E allora mi sono imposta di non puntare a chissà che cosa, perché tanto non sarei riuscita a portare avanti impegni troppo grandi. Mi sono detta: ‘Ok. Dal lunedì al venerdì faccio dai 5 ai 20 minuti di workout, a seconda di quanto tempo/voglia ho’.

Se sono scarichissima, so che 5 minuti volano, se sono carica, me ne concedo 20 e dopo sto alla grande.

Sono diventata una top model? No.

Però mi vedo meglio e soprattutto MI SENTO MEGLIO.

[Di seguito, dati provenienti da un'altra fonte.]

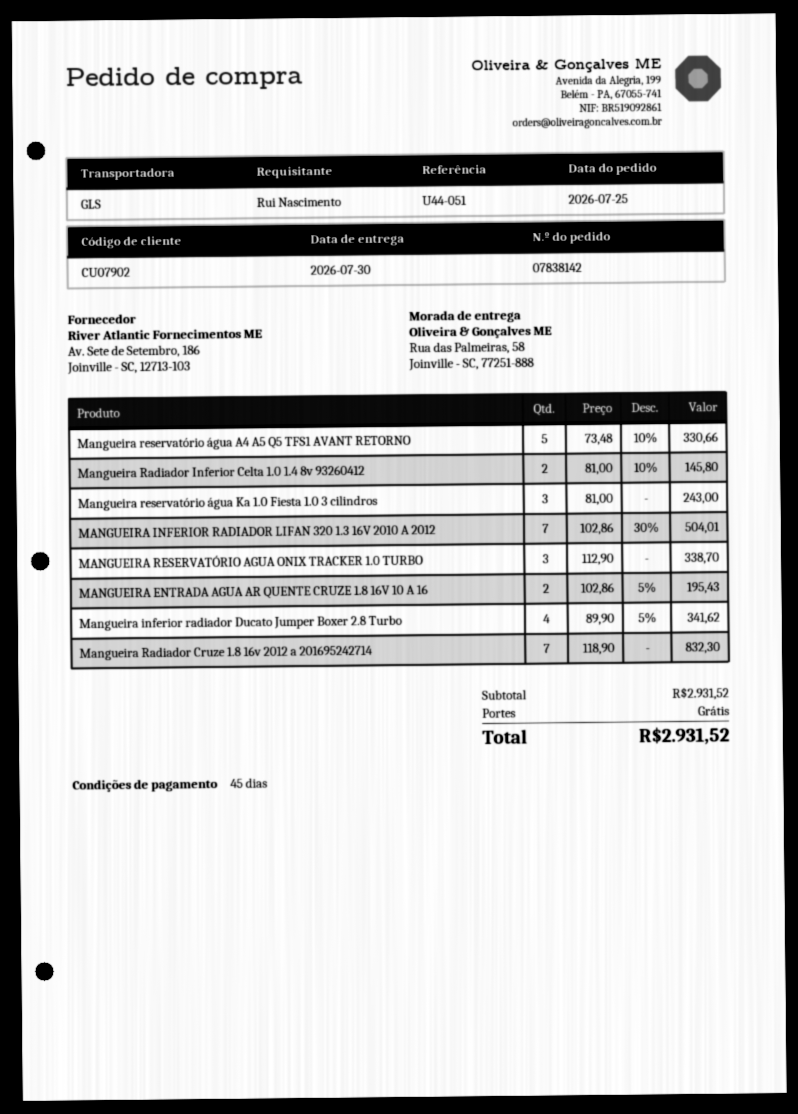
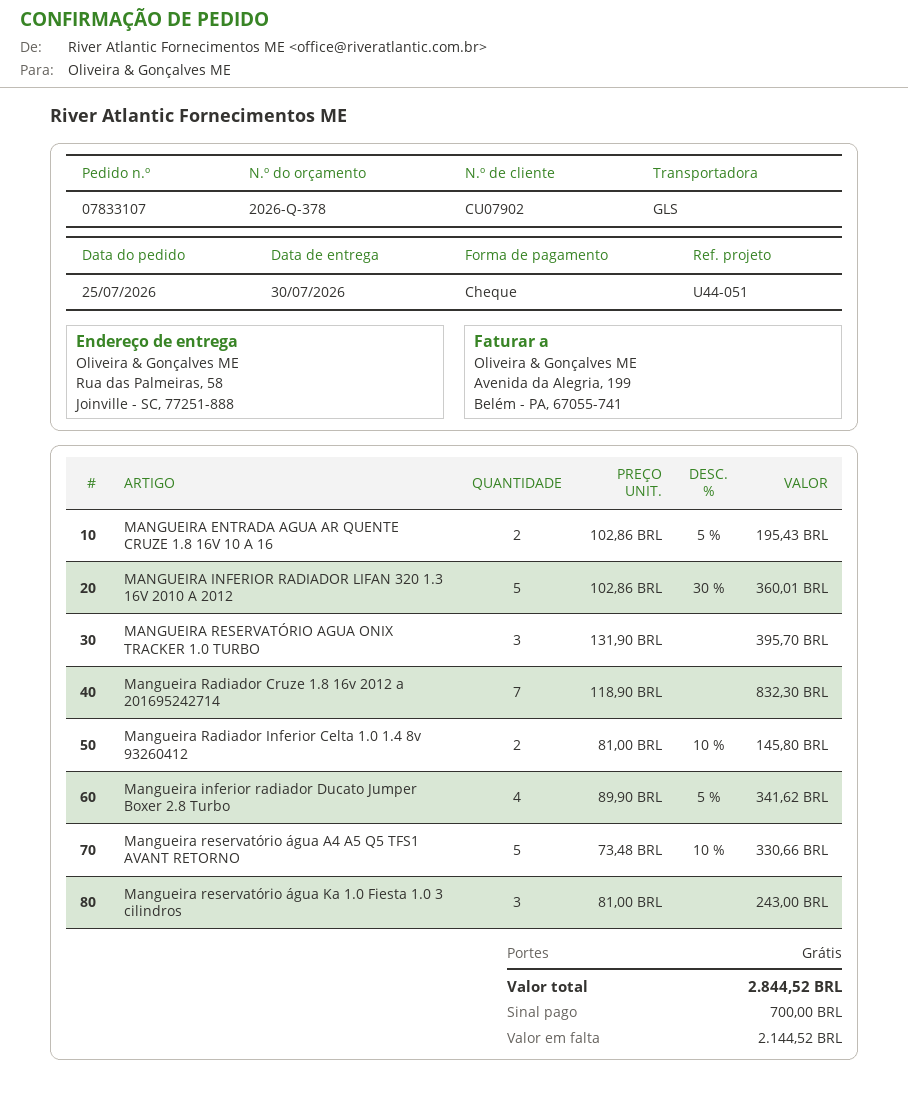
order number: 07838142 -> 07833107
MANGUEIRA INFERIOR RADIADOR LIFAN 320 1.3 16V 2010 A 2012: 7 x 102.86 - 30% = 504.01 -> 5 x 102.86 - 30% = 360.01
MANGUEIRA RESERVATÓRIO AGUA ONIX TRACKER 1.0 TURBO: 3 x 112.90 = 338.70 -> 3 x 131.90 = 395.70
total: 2931.52 -> 2844.52

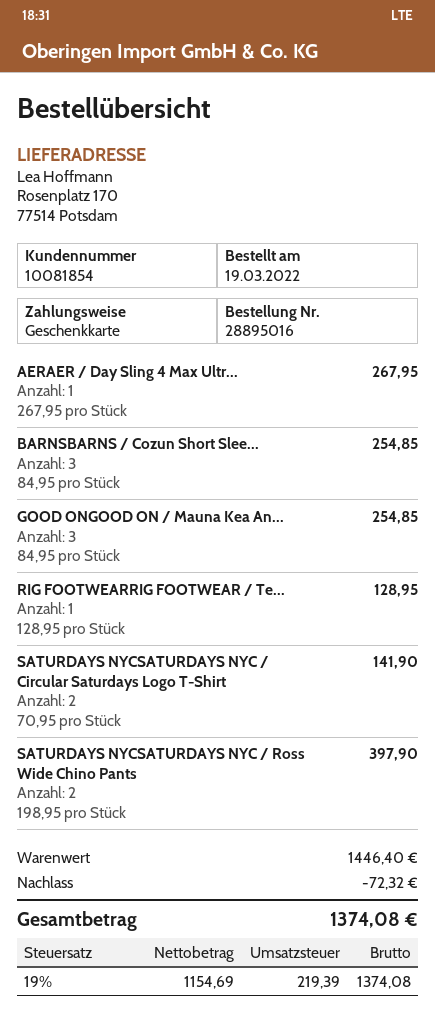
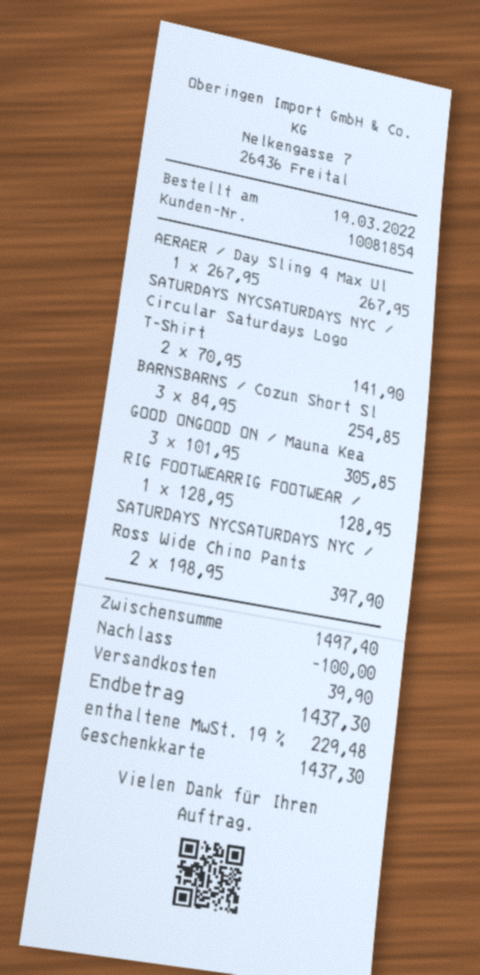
GOOD ONGOOD ON / Mauna Kea An...: 3 x 84.95 = 254.85 -> 3 x 101.95 = 305.85
subtotal: 1446.40 -> 1497.40
discount: 72.32 -> 100.00
shipping: none -> 39.90
tax: 19% = 219.39 -> 19% = 229.48
total: 1374.08 -> 1437.30

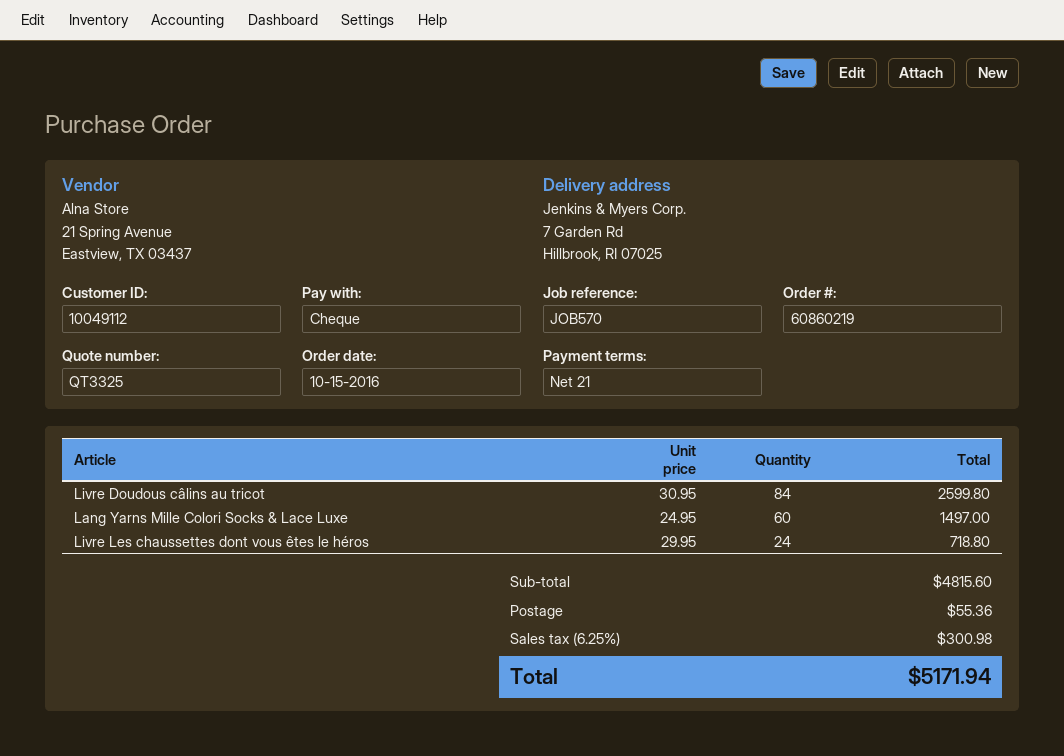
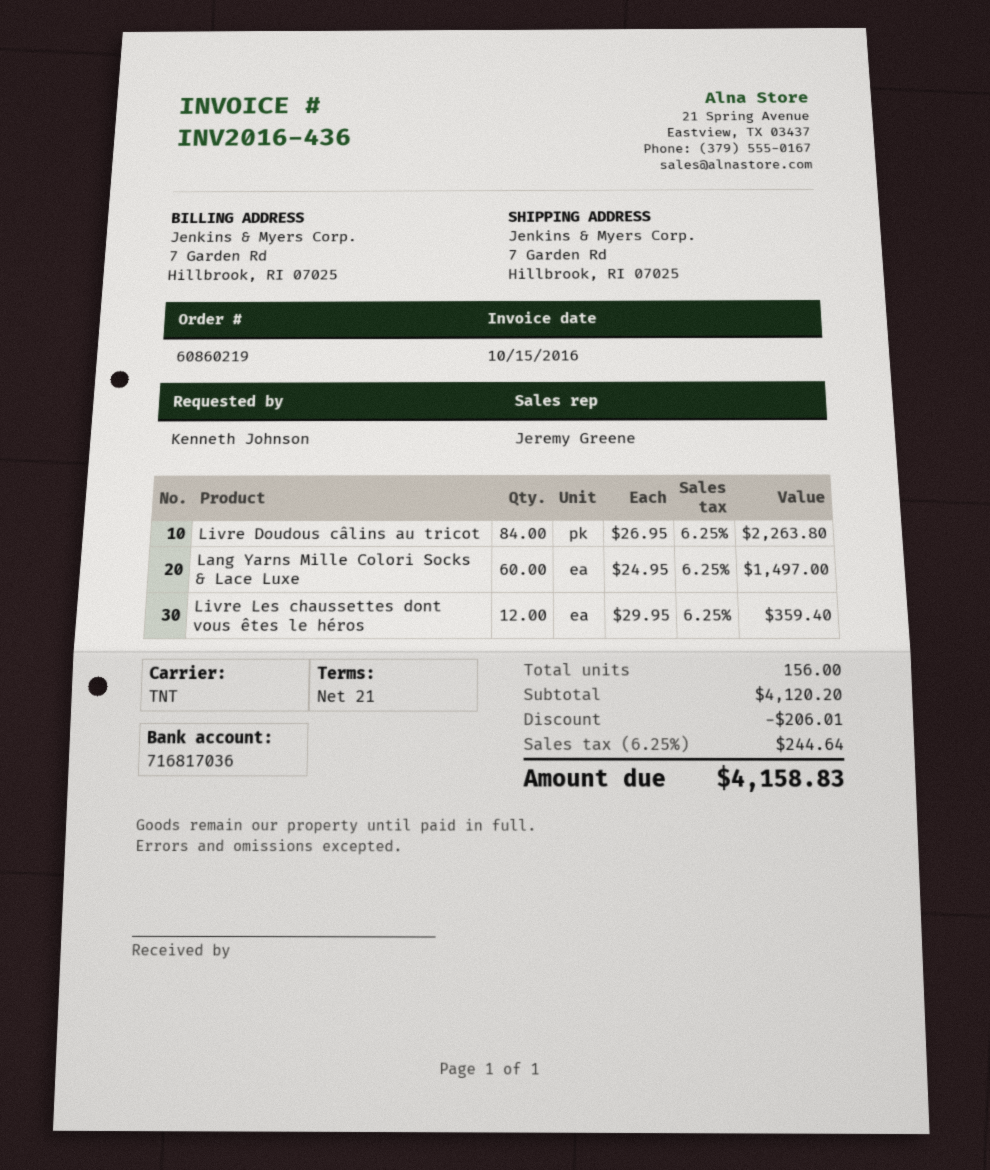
Livre Doudous câlins au tricot: 84 x 30.95 = 2599.80 -> 84 x 26.95 = 2263.80
Livre Les chaussettes dont vous êtes le héros: 24 x 29.95 = 718.80 -> 12 x 29.95 = 359.40
subtotal: 4815.60 -> 4120.20
discount: none -> 206.01
shipping: 55.36 -> none
tax: 6.25% = 300.98 -> 6.25% = 244.64
total: 5171.94 -> 4158.83

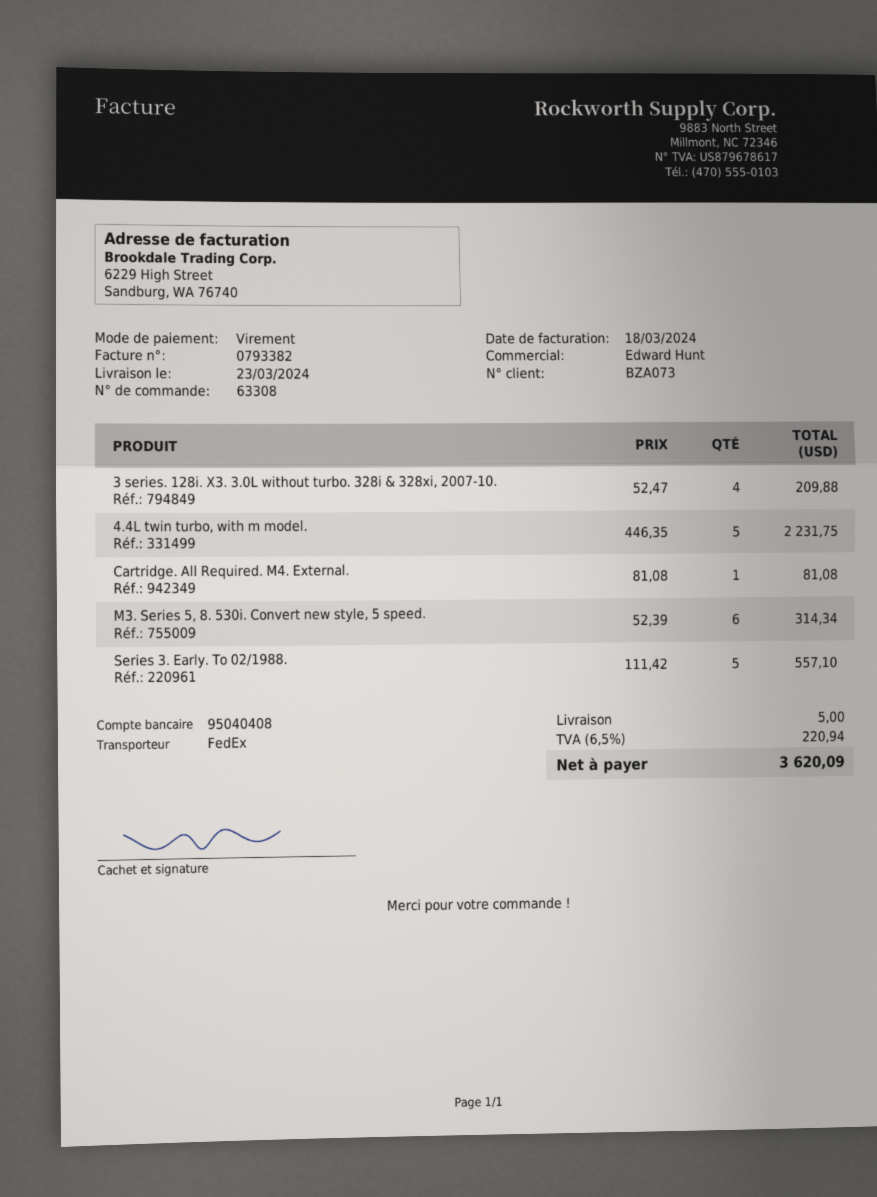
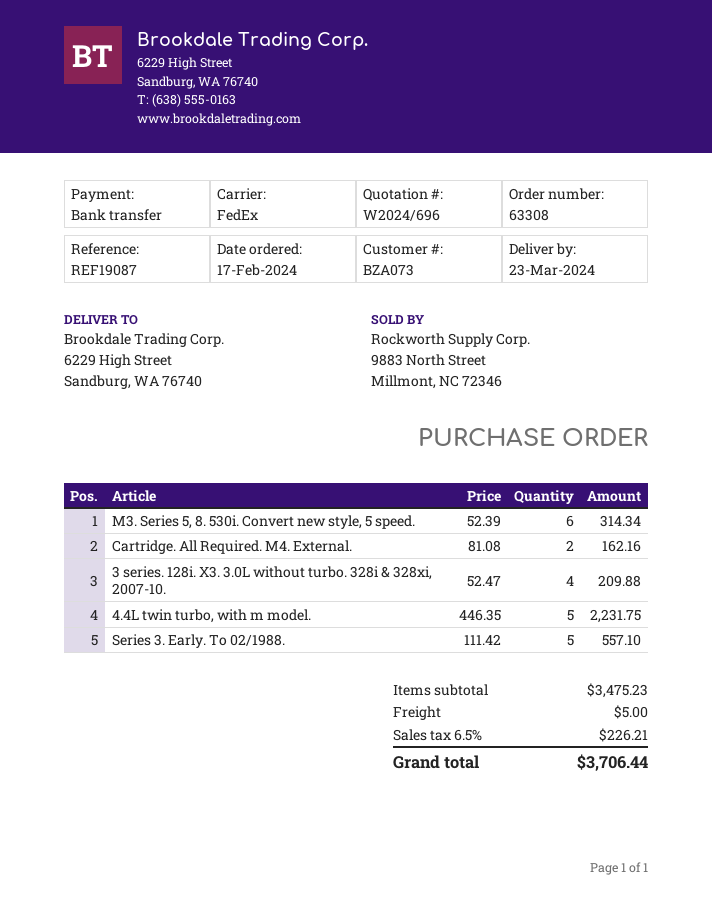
Cartridge. All Required. M4. External.: 1 x 81.08 = 81.08 -> 2 x 81.08 = 162.16
tax: 6.5% = 220.94 -> 6.5% = 226.21
total: 3620.09 -> 3706.44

Ecco quindi cos’altro ho imparato:

4. Il cambiamento perché sia duraturo e sostenibile deve avvenire prima di tutto nella nostra mente. Se succede, allora niente può fermarci dal trovare il modo.

5. Non dobbiamo cadere nella trappola del “tutto e subito”. Non riusciremo mai a stravolgere qualcosa dal giorno alla notte, né otterremo risultati immediati.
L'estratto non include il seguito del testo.